Il minimo vitale da preservare per una vita dignitosa vale anche per il pensionato. Il pignoramento della pensione ha delle regole ben specifiche. Ci sono da valutare il pignoramento del quinto, oppure di 1/7, e poi, la soglia di impignorabilità e tanto altro. Anche sulle pensioni i pignoramenti sono una cosa che molti contribuenti devono tenere in considerazione quando maturano dei debiti. Vale per debiti con privati, oppure per debiti con Enti pubblici o con l’Agenzia delle Entrate Riscossione per le cartelle esattoriali. Ma vale anche per debiti contratti con lo stesso Ente che paga la pensione, cioè con l’INPS.
Ed in questo caso va detto che l’INPS ha il potere di pignorare tutta la pensione senza limiti. Almeno così sembra da segnalazioni di alcuni nostri lettori che si sono trovati con la spiacevole sorpresa di non trovare nessun versamento da parte dell’INPS.
“Buonasera, non capisco cosa sta accadendo alla pensione di mia madre. Già qualche anno fa l’INPS ha versato pensioni tagliate di oltre la metà (da 900 euro a poco più di 400 euro) per delle somme erogate e non spettanti. Ma adesso è l’assurdo. Mia madre si è recata alle Poste per ritirare la pensione e non c’è nessun versamento. Tempo fa era arrivata una comunicazione a mia madre che segnalava che era in debito di 1.300 euro. Soldi che l’INPS voleva essere restituiti. Ma non esistevano limiti al pignoramento? Pensavo che li trattenessero poco per volta e invece ecco la dura realtà. Secondo voi è giusto?”
Sulle pensioni l’INPS ha il potere di pignorare tutto, ecco come e perché
In effetti casi come quelli del lettore del quesito sopra riportato non sono rari.
Eppure, sui pignoramenti delle pensioni effettivamente dei limiti anche l’INPS dovrebbe averli. In linea di massima l’INPS può pignorare un quinto della pensione ma solo sulla parte eccedente il doppio dell’assegno sociale e mai sotto i 1.000 euro. Una recente sentenza della Consulta ha però sottolineato come, fermo restando il trattamento minimo delle pensioni (più o meno 620 euro), la parte eccedente può essere considerata come quella su cui far partire il prelievo del 20% della pensione (1/5, ndr) nei casi di somme indebite erogate o per omesse dichiarazioni.
Nelle giustificazioni della pronuncia degli ermellini della Corte costituzionale esce fuori che il pensionato è già tutelato dalle norme visto che il pignoramento scatta se si acclara il suo dolo, ovvero il fatto che ha omesso o non dichiarato cose che incidono sul trattamento pensionistico spingendo l’INPS ad erogare un trattamento maggiore di quello spettante effettivamente. Con la sentenza numero 216 la Consulta prende quindi le distanze da quanto prevede il Codice di Procedura Civile al suo articolo numero 545 comma 7.
Limiti, dolo e tutte le altre sfaccettature dell’istituto del pignoramento
Sui pignoramenti delle pensioni però va registrata una recente circolare con cui proprio l’Istituto Previdenziale specifica diversi aspetti di queste vicende.
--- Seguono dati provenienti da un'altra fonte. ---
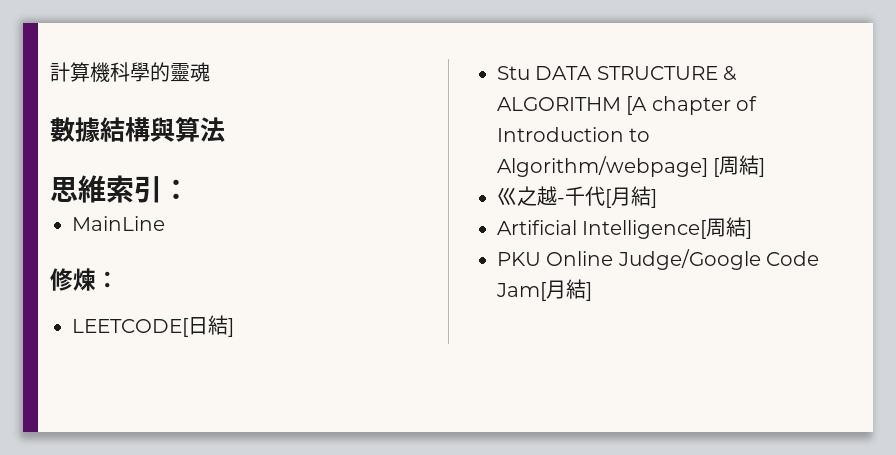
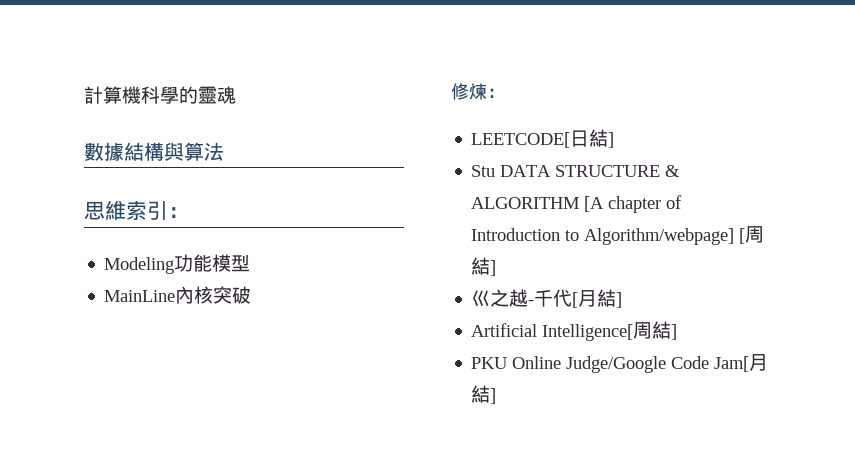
(190, 189) none -> [104,254,251,274] // Modeling功能模型
(165, 223) none -> [175,286,252,304] 內核突破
La circolare INPS pubblicata il 30 settembre 2025 è la numero 130 anche se fa riferimento soprattutto a prestazioni di natura assistenziale e ammortizzatori sociali (Naspi, sussidi, CIG, ndr), riguarda anche le pensioni.
Viene sottolineato che a tutti gli effetti vige l’impignorabilità assoluta di prestazioni come le maternità e le malattie, ma se il debito vige nei confronti dell’INPS, allora la regola del quinto vale anche in questi casi. I limiti esistono, ma siamo sempre di fronte alla solita questione del dolo. Nel senso che se per l’INPS il contribuente ha avuto delle condotte che sono riconducibili al dolo, nel senso che ha fatto azioni che hanno portato all’indebita percezione di somme aggiuntive sulla pensione, spesso l’INPS arriva a recuperare tutto pignorando l’intero trattamento.
RED ma non solo, ecco cosa fa il pensionato per scatenare l’INPS al recupero delle somme in più erogate
Per esempio, è il caso di arretrati di prestazioni come la reversibilità o i ratei maturati e non riscossi che finiscono spesso con il diventare ostaggio dell’Istituto di fronte a debiti del diretto interessato.
Molti utenti ci segnalano casi di intere pensioni non versate dall’INPS nonostante tutti i limiti prima descritti. Soprattutto di fronte ad omesse dichiarazioni reddituali, mancato invio del modello RED o dichiarazioni mendaci, ecco che l’INPS pare adotti spesso la mano pesante per tornare in possesso di ciò che ha dato al pensionato ma indebitamente.